И тут я представил себе мать, которая стоит рядом с дядей и слушает его взволнованные слова.
Матери сейчас тридцать семь. Но выглядит она значительно моложе. Когда мы появляемся вместе в чужом ауле, нас принимают за брата и сестру.
Конечно, я, как любящий сын, мог бы приукрасить ее в своем описании, но горцу не пристало хвалиться своей матерью. Однако истины ради могу сказать, что она достойна похвалы, она хороша в радости и в гневе, хотя, когда принимается бранить меня, несколько теряет в мягкости и женственности. Однажды я сказал ей об этом, но она стала ругаться еще пуще. Недаром говорят: чтобы поняла мать, учи соседку.

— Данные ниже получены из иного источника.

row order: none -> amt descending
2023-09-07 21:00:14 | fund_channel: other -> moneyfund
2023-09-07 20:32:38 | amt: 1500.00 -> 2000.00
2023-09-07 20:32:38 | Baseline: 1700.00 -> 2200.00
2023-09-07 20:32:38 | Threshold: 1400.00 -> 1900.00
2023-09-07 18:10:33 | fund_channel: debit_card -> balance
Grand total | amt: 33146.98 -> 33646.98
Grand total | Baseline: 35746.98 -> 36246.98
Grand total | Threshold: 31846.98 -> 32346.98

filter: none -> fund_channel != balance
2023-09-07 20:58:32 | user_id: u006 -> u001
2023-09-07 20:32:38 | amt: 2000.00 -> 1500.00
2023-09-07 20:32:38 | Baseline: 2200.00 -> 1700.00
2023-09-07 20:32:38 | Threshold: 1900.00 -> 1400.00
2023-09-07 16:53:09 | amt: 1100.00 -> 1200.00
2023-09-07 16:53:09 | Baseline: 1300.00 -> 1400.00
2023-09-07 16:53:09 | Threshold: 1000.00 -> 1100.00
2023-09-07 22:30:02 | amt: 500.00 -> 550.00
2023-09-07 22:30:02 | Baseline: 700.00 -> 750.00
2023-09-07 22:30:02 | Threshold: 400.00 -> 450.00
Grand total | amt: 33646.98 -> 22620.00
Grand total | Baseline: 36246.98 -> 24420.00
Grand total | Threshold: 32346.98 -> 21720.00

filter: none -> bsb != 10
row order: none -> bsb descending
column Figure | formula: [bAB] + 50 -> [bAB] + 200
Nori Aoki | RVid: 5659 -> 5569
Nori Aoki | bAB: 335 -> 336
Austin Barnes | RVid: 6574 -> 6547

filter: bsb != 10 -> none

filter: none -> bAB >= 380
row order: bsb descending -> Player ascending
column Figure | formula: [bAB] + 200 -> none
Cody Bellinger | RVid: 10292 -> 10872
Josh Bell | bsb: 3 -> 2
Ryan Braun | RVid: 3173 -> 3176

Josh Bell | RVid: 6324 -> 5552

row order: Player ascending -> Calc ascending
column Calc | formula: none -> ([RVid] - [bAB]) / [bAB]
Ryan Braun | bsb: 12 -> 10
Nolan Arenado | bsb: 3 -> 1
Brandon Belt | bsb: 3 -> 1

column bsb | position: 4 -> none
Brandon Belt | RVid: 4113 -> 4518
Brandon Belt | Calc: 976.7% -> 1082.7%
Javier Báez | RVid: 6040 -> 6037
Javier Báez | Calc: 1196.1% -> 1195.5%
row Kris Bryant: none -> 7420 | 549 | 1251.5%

Но вот я опять слышу ее голос. Теперь в нем звучит странная грусть:
— Что ты от меня хочешь?
— Хочу, чтобы ты была добрее, Айша. Ты так мила, когда улыбаешься, и так неприятна, когда сердишься. Как будто у тебя два лица. И еще я хочу, чтобы ты сдержала свое слово.
— Слово! Но что я могу сделать, если этот байтарман выкинул такую штуку? Не станешь же ты настаивать, чтобы он женился на ней?
— Стану, потому что моему терпению пришел конец! Я поверил тебе, когда ты сказала, чтобы я ждал свадьбы твоего сына...
— Ну и жди! — тоном выше сказала мать.
— Но, кажется, мне этого дня не дождаться, если я сам не настою на его женитьбе.
— На Серминаз?
— Хоть на сатане! — тоже повысил голос дядя и тяжело опустился на табуретку. Раздался треск, шум падения его тяжелого тела, стук трубки... Вот он подбирает ее, поднимается, бормочет: — Проклятье!